アルフィスとナナリーは顔を見合わせ頷いた。
ガウロからはもう何も情報を得られないだろうと思い、二人は北東にある港を目指すこととなった。


________________



聖騎士宿舎にいた聖騎士に馬車を用意してもらい、アルフィスとナナリーはそれに乗り込んだ。

アルフィスは移動の際、ほとんどが荷馬車だったが、今回は屋根付きの貴族用馬車だった。
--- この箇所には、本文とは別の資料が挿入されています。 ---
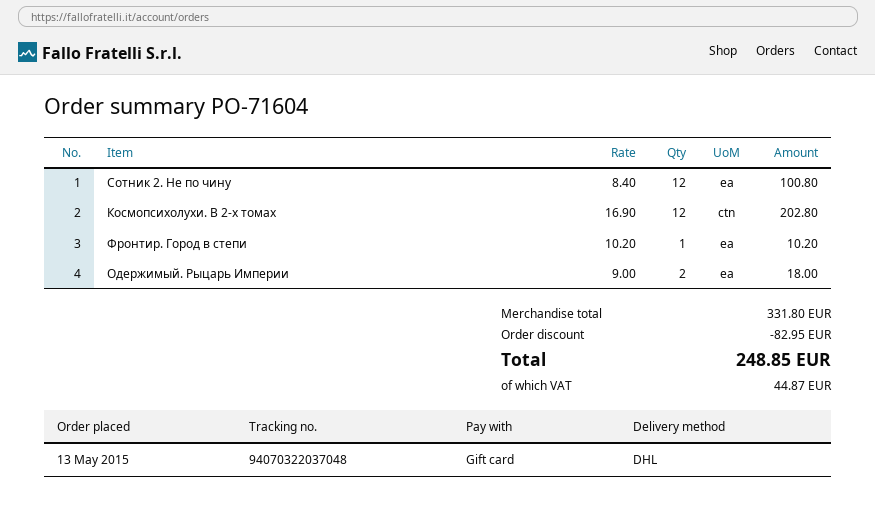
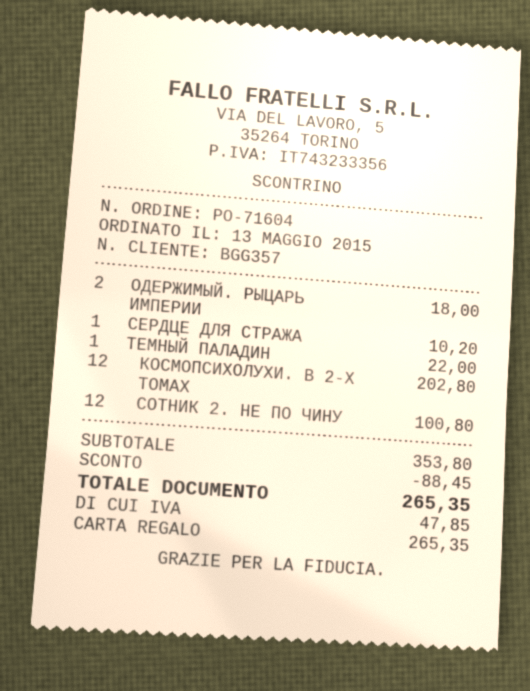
Фронтир. Город в степи: 1 for 10.20 -> none
СЕРДЦЕ ДЛЯ СТРАЖА: none -> 1 for 10.20
ТЕМНЫЙ ПАЛАДИН: none -> 1 for 22.00
subtotal: 331.80 -> 353.80
discount: 82.95 -> 88.45
tax: 44.87 -> 47.85
total: 248.85 -> 265.35

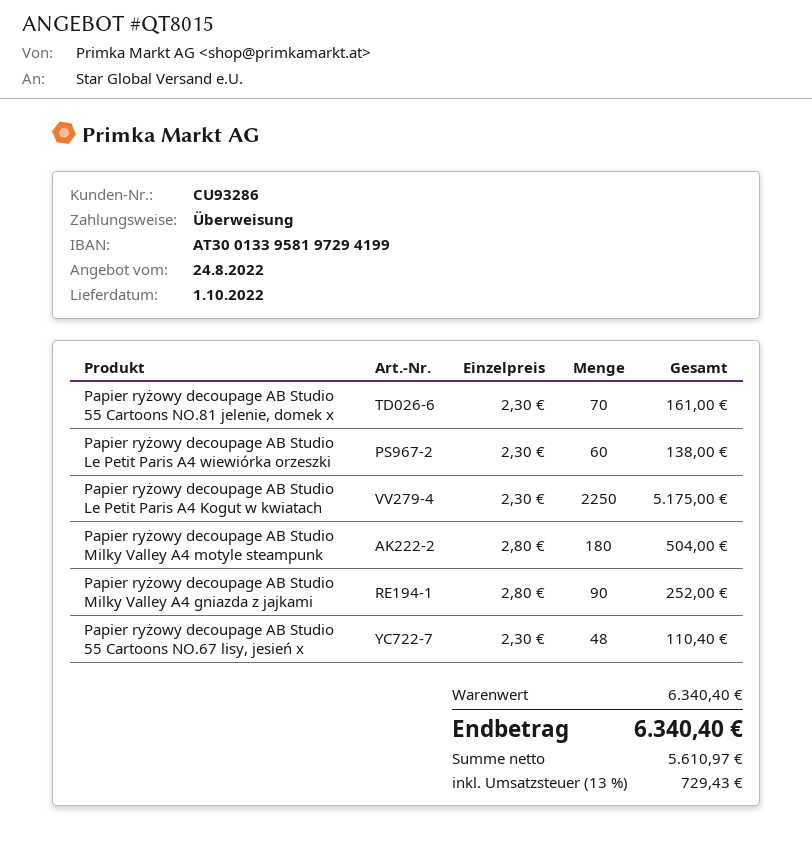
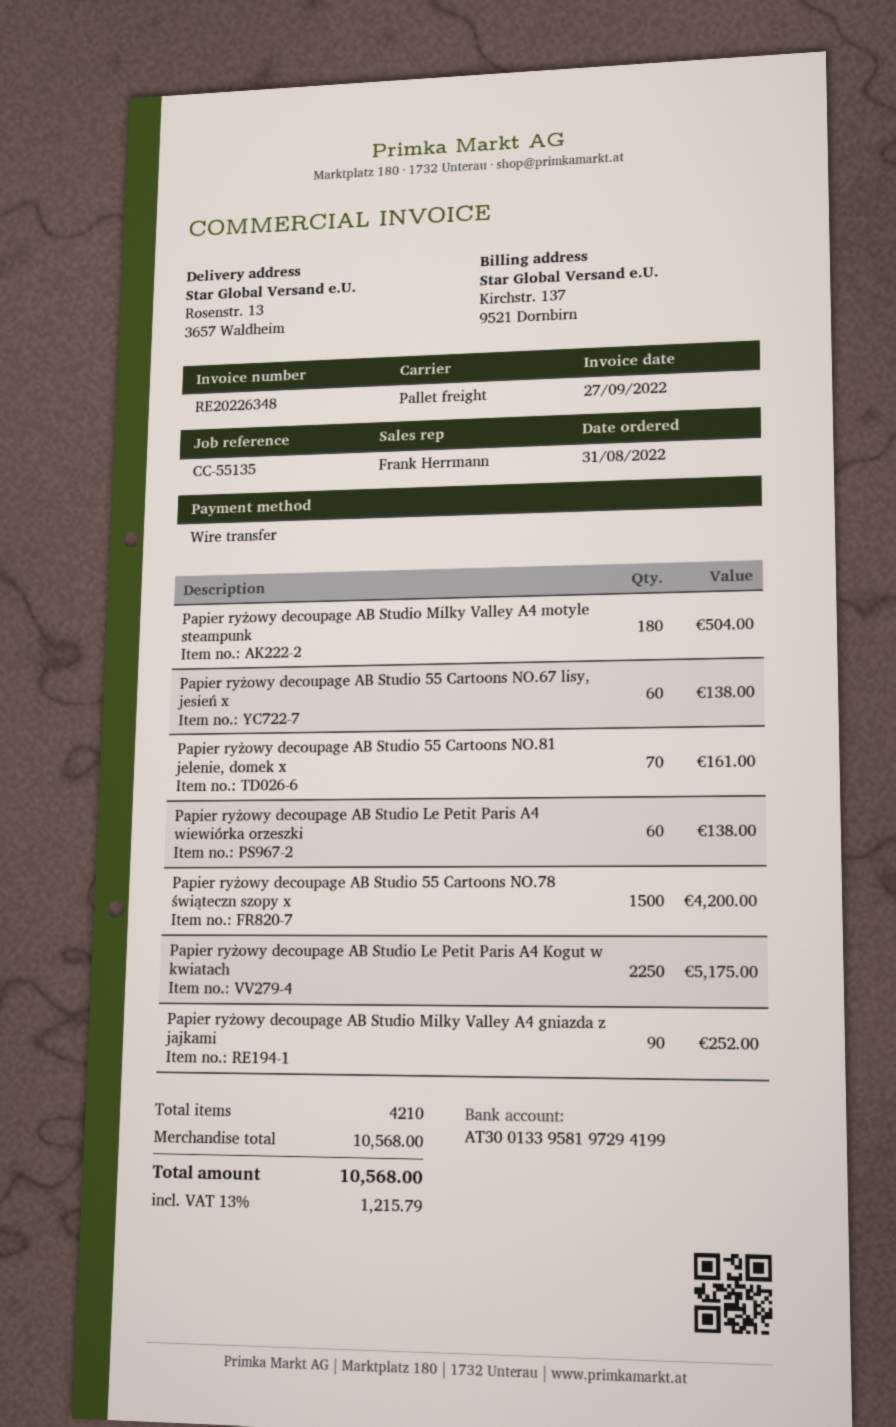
Papier ryżowy decoupage AB Studio 55 Cartoons NO.67 lisy, jesień x: 48 for 110.40 -> 60 for 138.00
Papier ryżowy decoupage AB Studio 55 Cartoons NO.78 świąteczn szopy x: none -> 1500 for 4200.00
subtotal: 6340.40 -> 10568.00
tax: 13% = 729.43 -> 13% = 1215.79
total: 6340.40 -> 10568.00

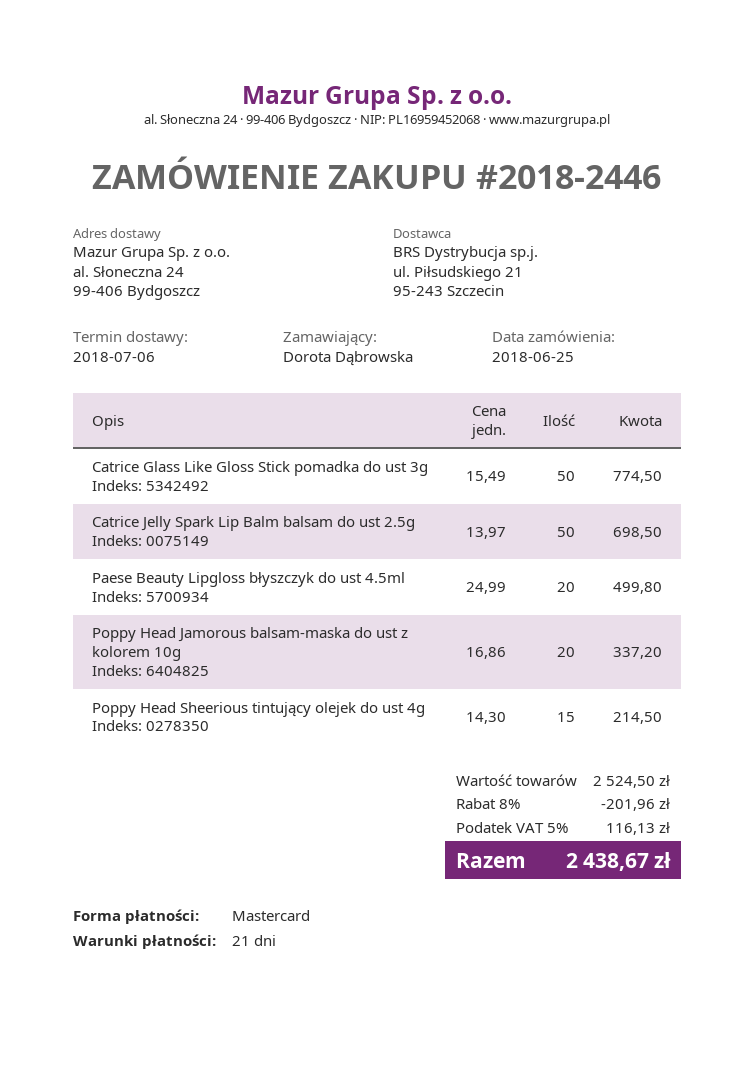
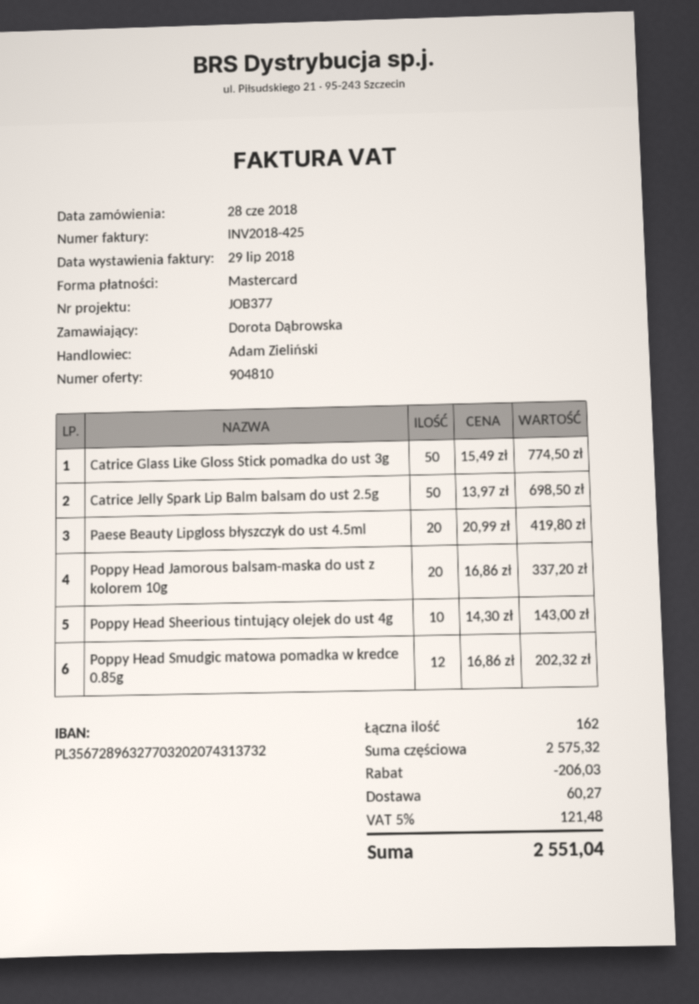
order date: 2018-06-25 -> 2018-06-28
Paese Beauty Lipgloss błyszczyk do ust 4.5ml: 20 x 24.99 = 499.80 -> 20 x 20.99 = 419.80
Poppy Head Sheerious tintujący olejek do ust 4g: 15 x 14.30 = 214.50 -> 10 x 14.30 = 143.00
Poppy Head Smudgic matowa pomadka w kredce 0.85g: none -> 12 x 16.86 = 202.32
subtotal: 2524.50 -> 2575.32
discount: 201.96 -> 206.03
shipping: none -> 60.27
tax: 5% = 116.13 -> 5% = 121.48
total: 2438.67 -> 2551.04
ナナリーは向かい側に座り、馬車の窓から外を見ている。
アルフィスはその横顔をチラチラと見ていた。

「なにか?」

「お前、いつから死神なんて呼ばれてんの?」

ナナリーはアルフィスの失礼にとれる発言にも表情は変えない。
そのには慣れてしまっているようだ。

「バディの三人目が死んで、セレン・セレスティーの部隊に配属になったあたりかしら……ある任務で十人以上死んだのに、私だけ生きてた」

「死にすぎだろ……」

アルフィスの顔は青ざめていた。
"死神"に喧嘩を売ってはみたが、目にも見えず、殴れないのでは勝負にならない。

「そのあとセレン・セレスティーが激怒して、私の顔面を殴った。あの時は顔の骨が砕けたわ」

「ん?戦い挑んだって聞いたけど?」

「解釈の違いね。私がその十人を"弱かったから死んだ"と言ったから喧嘩になったのよ。結局私は負けて部隊から追い出される形になったけど」

アルフィスは自分以上に空気が読めない人間がいることに驚いた。
ここまでなるとアルフィスですら呆れる。

「いつからそうなんだ?ずっといるのかよ、その死神ってやつは」

「ダークライト家を滅ぼしたのも、その死神かも。私が生まれてから家族、親戚はみんな謎の死を遂げていったわ」

「なかなかヤバい奴みてぇだな……」

「怖気付いちゃったかしら?」

ナナリーが不気味な笑顔でアルフィスを見た。
綺麗な顔立ちがより一層、その不気味さを引き立たせていた。
だが、そんなナナリーの表情を見てアルフィスはニヤリと笑った。

「まさか。こちとら火の王に挑むんだ。死神程度、倒せなけりゃ王になんて勝てんだろう」

アルフィスの言葉にナナリーは一転して驚いた表情をした。
そもそも火の王に挑もうとする人間なんて生まれてから一度も見たことがない。
ナナリーは呆れ顔をしながら、また窓の外を見た。

「確かに……"火の王"の前では、死神ですらもひざまづくでしょう」

「なら……意地でもぶちのめさねぇとな……その死神ってやつを」

アルフィスも窓の外を見た。

ゆらゆらと落ちる夕日は眩しかったが、アルフィスとナナリーはそれをずっと見ていた。